A healthier version of the classic Hamburger Helper, this dish is packed with lean ground beef, fresh vegetables, and cheesy goodness, perfect for family dinners and meal prep.
Prep Time 10 minutes
Cook Time 20 minutes
Total Time 30 minutes
Servings: 4 servings
Course: Dinner, Main Course
Cuisine: American
Calories: 500

Ingredients
  

Main Ingredients
  • 1 lb Lean ground beef Opt for a lean variety to keep calories lower.
  • 1 Onion, chopped Adds flavor and texture.
  • 3 cloves Garlic, minced Offers immune-boosting properties.
  • 1 cup Bell peppers, diced Adds color and crunch.
  • 2 cups Beef broth Choose low-sodium option for heart-health.
  • 1 cup Cheddar cheese, shredded Use lower-fat version for a lighter option.
  • 8 oz Pasta (whole wheat or gluten-free) Provides fiber and complex carbohydrates.
Spices
  • 1 tsp Paprika Adjust spice level to preference.
  • 1 tsp Salt To taste.
  • 1/2 tsp Pepper To taste.
Optional Toppings
  • Green onions, chopped For garnish.
  • Avocado, sliced For creaminess.
  • Hot sauce For those who enjoy spicy.

Method
 

Cooking the Beef
  1. Heat a large skillet over medium heat and add the ground beef. Use a wooden spoon to break it up as it cooks, about 5-7 minutes until fully browned. Drain excess fat if necessary.
Sautéing the Vegetables
  1. Add chopped onions and minced garlic to the skillet and sauté for 2-3 minutes until softened. Stir in diced bell peppers and cook for an additional 2 minutes.
Adding Broth and Pasta
  1. Pour in the beef broth, bring to a gentle boil, then add pasta. Stir everything together, lower the heat, and cover.
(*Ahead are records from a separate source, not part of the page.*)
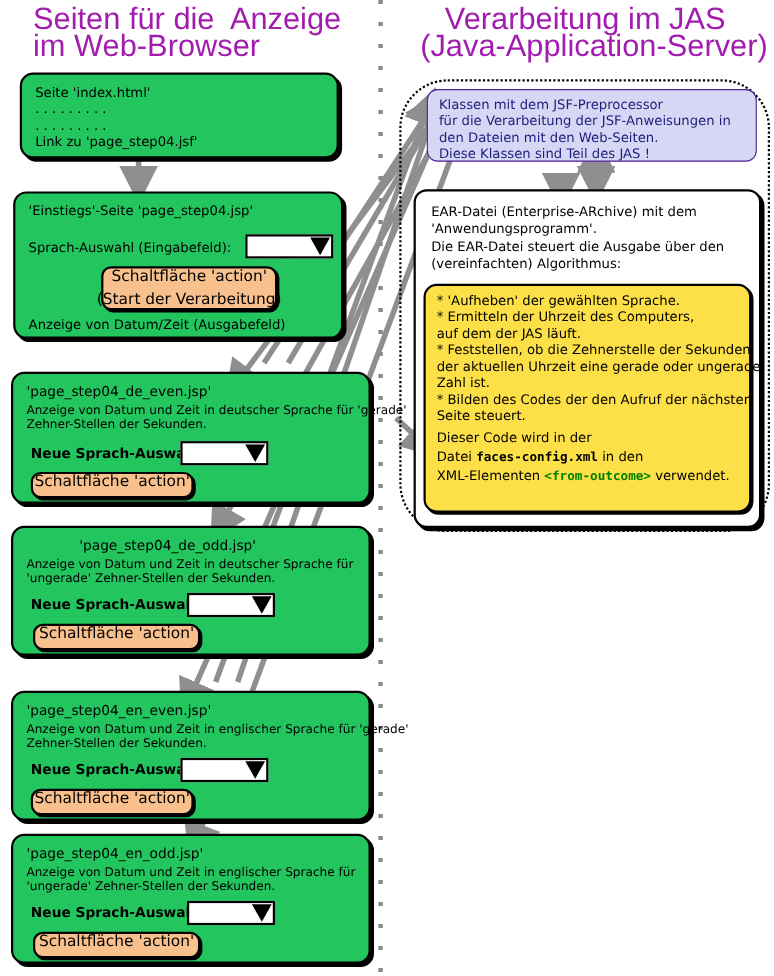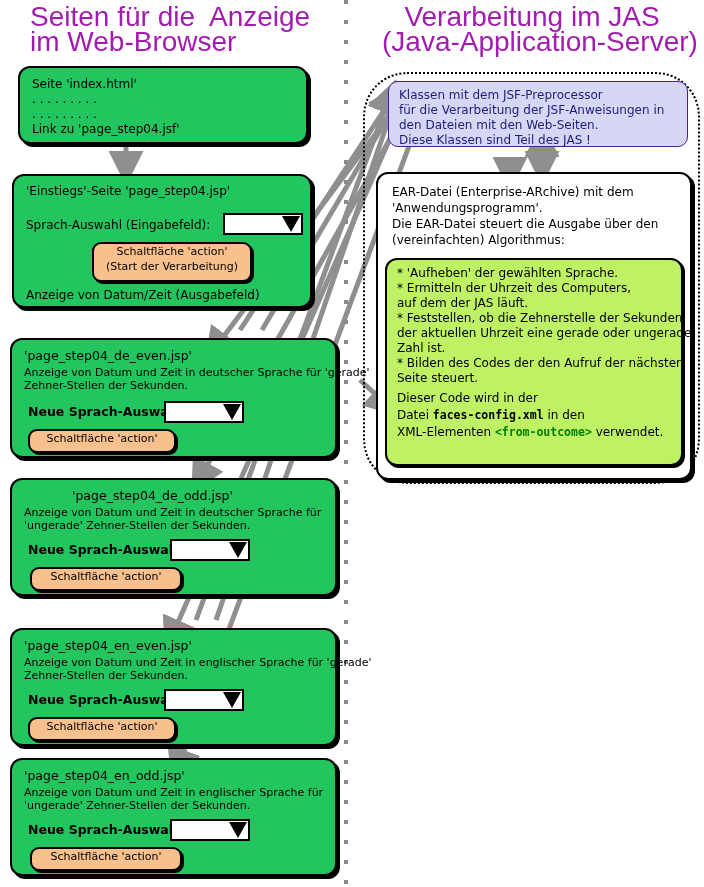"Schaltfläche 'action'" .btn { font-size: 11px -> 14px; justify-content: flex-start -> space-between }
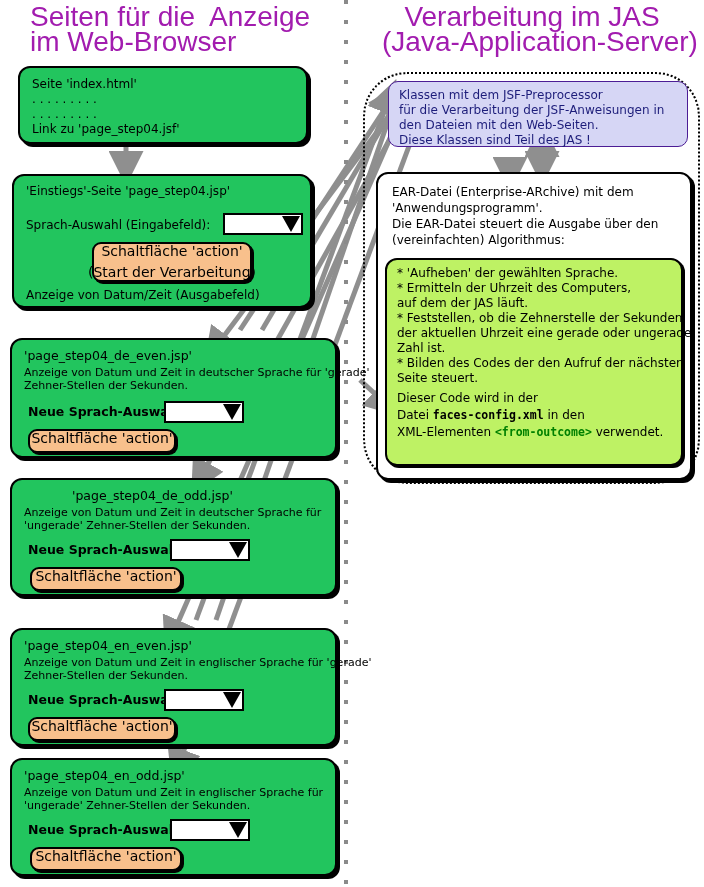"* 'Aufheben' der gewählten Sprache." .yellow { background: #bef264 -> #fde047 }
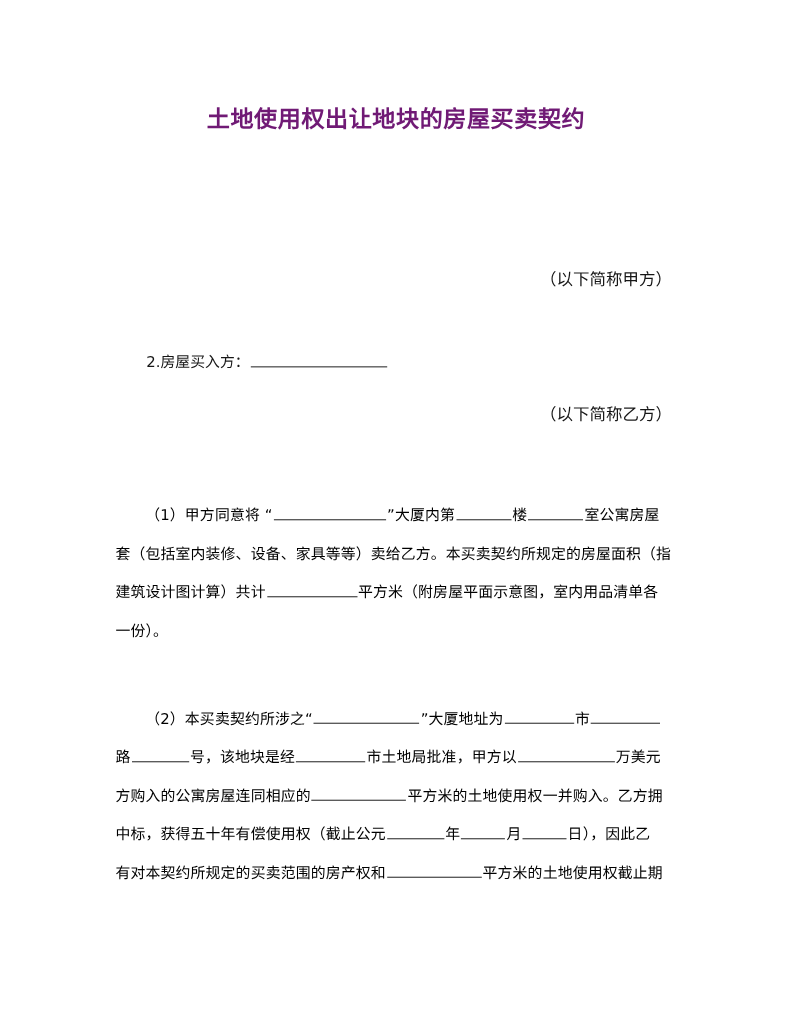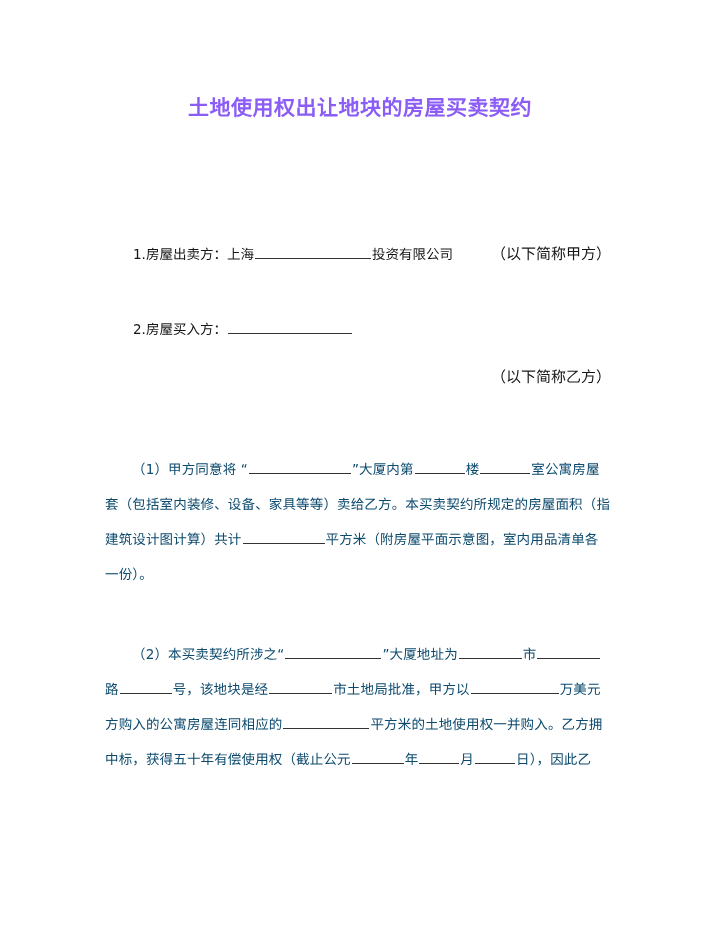"土地使用权出让地块的房屋买卖契约" .doc-title { color: #8b5cf6 -> #701a75 }
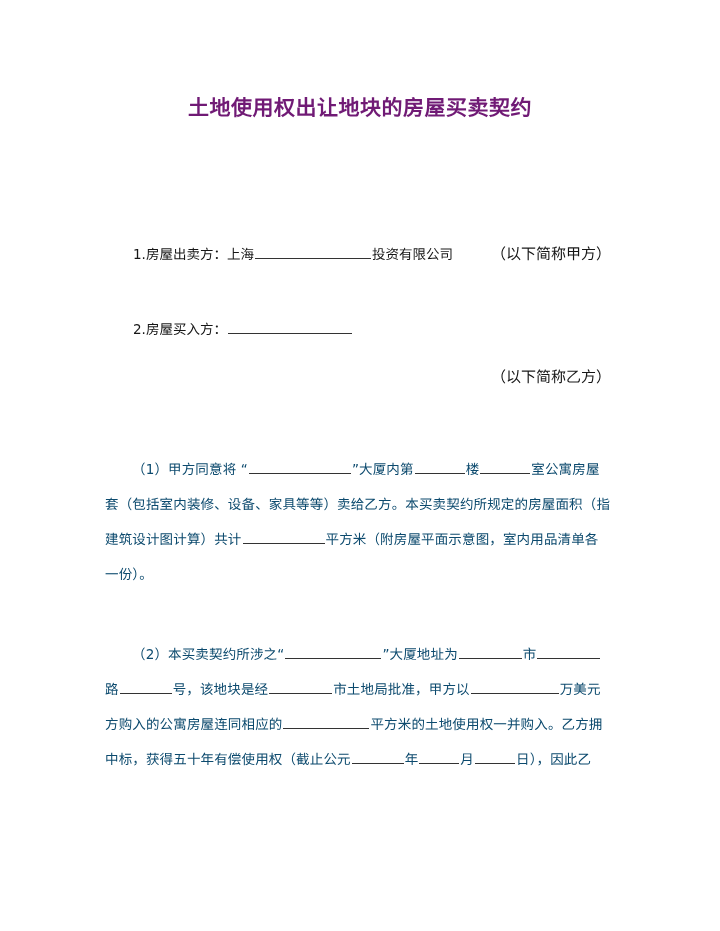"1.房屋出卖方：上海 投资有限公司" span.party-main { html: <span> <span>1.</span><span>房屋出卖方：上海</span><span></span><span>投资有限公司</span> </span> -> none }
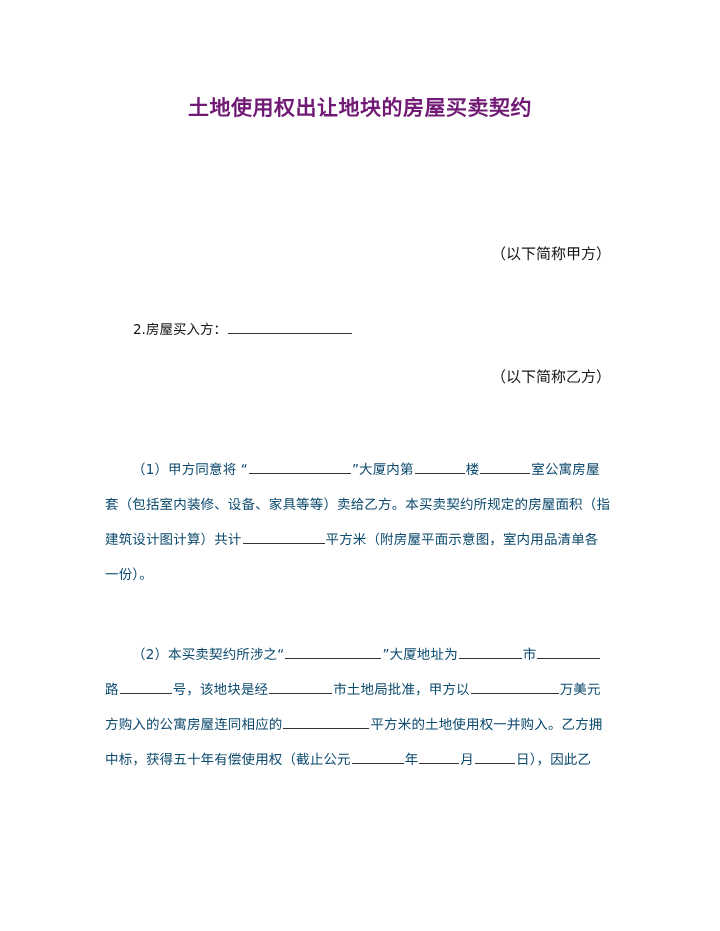"（1）甲方同意将 “ ”大厦内第 楼 室公寓房屋" .body-block { color: #0c4a6e -> #000000 }
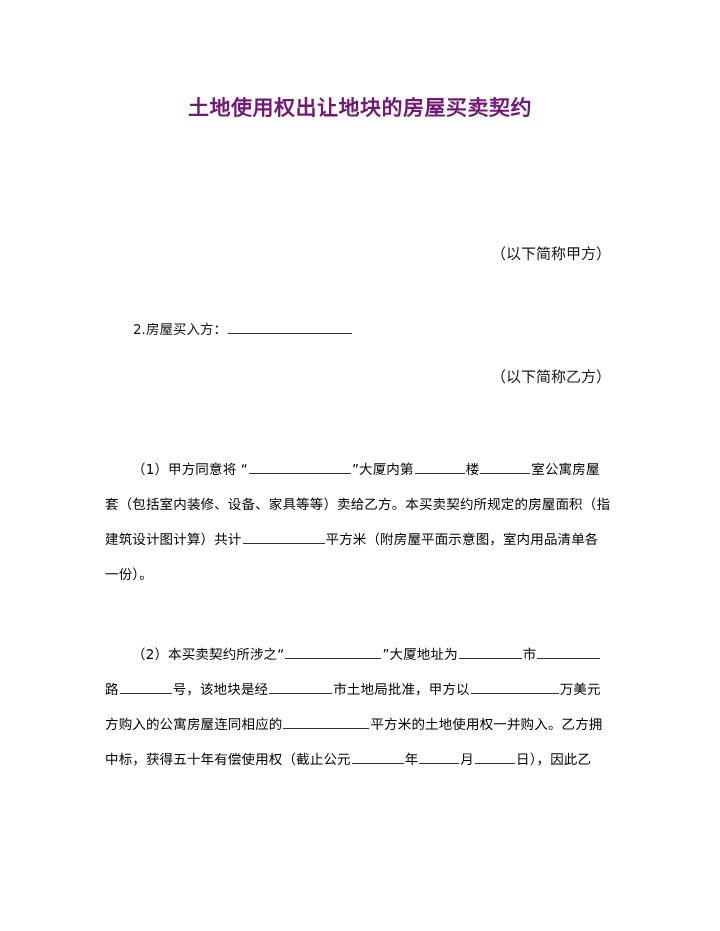"有对本契约所规定的买卖范围的房产权和 平方米的土地使用权截止期" div.body-line { html: none -> <div><span>有对本契约所规定的买卖范围的房产权和</span><span></span><span>平方米的土地使用权截止期</span></div> }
Simmer for 10-12 minutes until pasta is tender, stirring occasionally.
Final Steps
  1. Remove the skillet from heat and stir in shredded cheddar cheese until melted and evenly mixed.
Serving
  1. Serve hot directly from the skillet and offer optional toppings.

Notes

This dish is great for meal prep. Store leftovers in airtight containers in the fridge for up to 4 days. Reheat with a splash of broth. For variations, consider adding spinach or mushrooms for extra nutrients.